Alors, le Loup s’élança contre la porte, pour la briser, d’un grand coup de cul. Mais il retomba tout en sang, blessé par les lames de couteau, les pointes de fer, et les culs de bouteilles.

— « Aie ! aie ! aie ! Au secours ! Aie ! aie ! aie ! »

Sur le toit de l’étable, le Chat, la Poulette, et la Petite Oie, s’esclaffaient de rire.

— « Aie ! aie ! aie ! Au secours ! Aie ! aie ! aie !

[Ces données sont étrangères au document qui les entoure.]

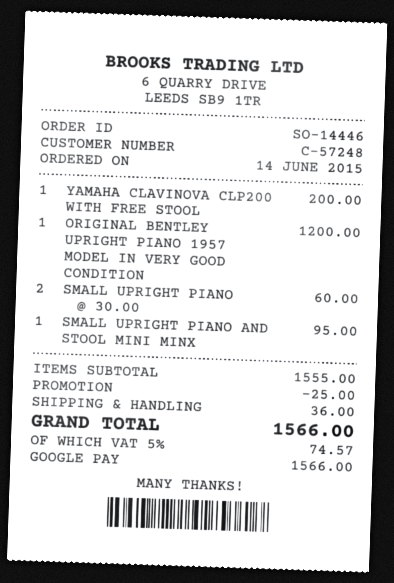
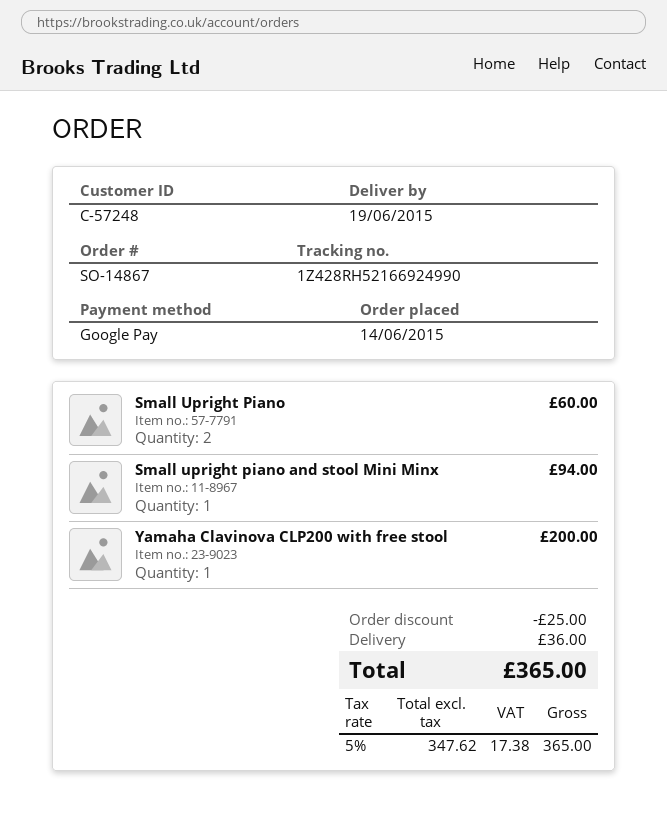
order number: SO-14446 -> SO-14867
ORIGINAL BENTLEY UPRIGHT PIANO 1957 MODEL IN VERY GOOD CONDITION: 1 for 1200.00 -> none
SMALL UPRIGHT PIANO AND STOOL MINI MINX: 1 for 95.00 -> 1 for 94.00
tax: 5% = 74.57 -> 5% = 17.38
total: 1566.00 -> 365.00

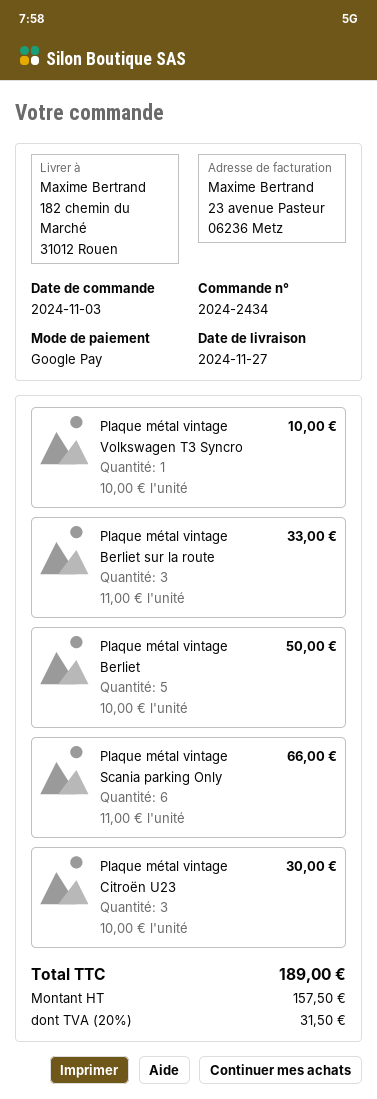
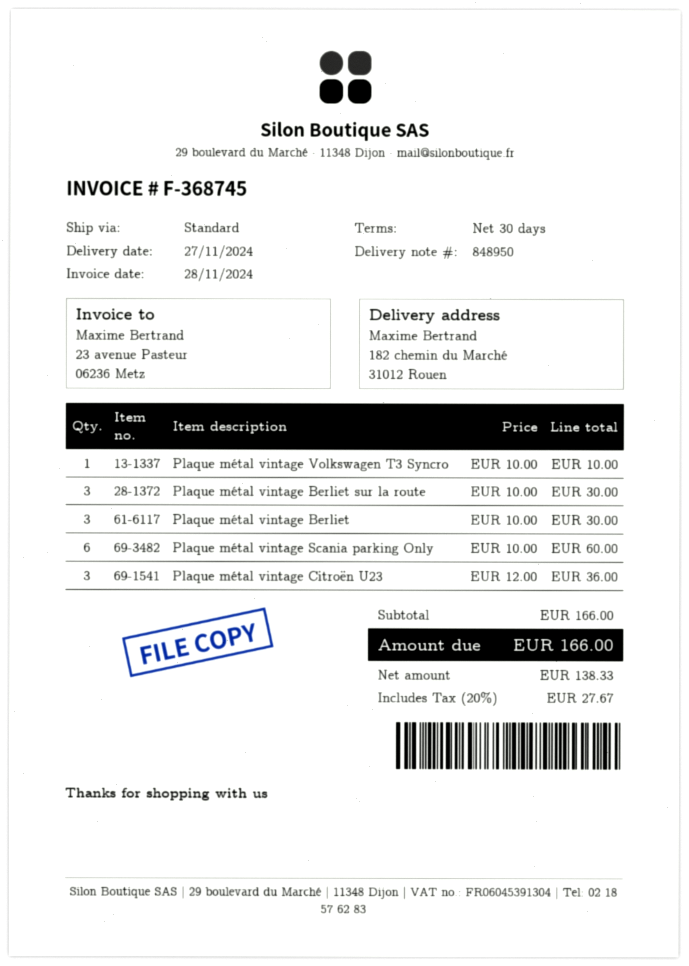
Plaque métal vintage Berliet sur la route: 3 x 11.00 = 33.00 -> 3 x 10.00 = 30.00
Plaque métal vintage Berliet: 5 x 10.00 = 50.00 -> 3 x 10.00 = 30.00
Plaque métal vintage Scania parking Only: 6 x 11.00 = 66.00 -> 6 x 10.00 = 60.00
Plaque métal vintage Citroën U23: 3 x 10.00 = 30.00 -> 3 x 12.00 = 36.00
net: 157.50 -> 138.33
tax: 20% = 31.50 -> 20% = 27.67
total: 189.00 -> 166.00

— Qu’as-tu, pauvre Loup ? Qu’as-tu ?

— Au secours ! mes amis. Au secours ! »

Et la male bête creva[5].

  1. En gascon :

    S’en angoun loèn, loèn, loên.
    — Coumo la camso dou Guillem.

    On dit aussi comme la chatte (coumo la gato), ou comme la queue (coumo la cùo) de Guillem, ou Guillaume. Cette interruption des auditeurs revient à peu près toutes les fois que le conteur dit : « Loin, loin, loin (loèn, loèn, loèn). » J’ai cru devoir me borner à une seule indication.
  2. Chef-lieu de canton du département du Gers. Selon le lieu où ils résident, les conteurs changent le nom de la localité où le Chat promet au Loup d’aller à la foire.
  3. Les Gascons appellent marquet un morceau de bois fendu, qu’on plante dans un trou de la cheminée pour soutenir la chandelle de résine placée dans la fente.
  4. Chef-lieu de canton (Gers).
  5. Dicté par Françoise Lalanne. Mon ami Faugère-Dubourg, de Nérac (Lot-et-Garonne), a recueilli pour moi, dans son pays, une leçon identique, pour le fond, à celle de Françoise Lalanne.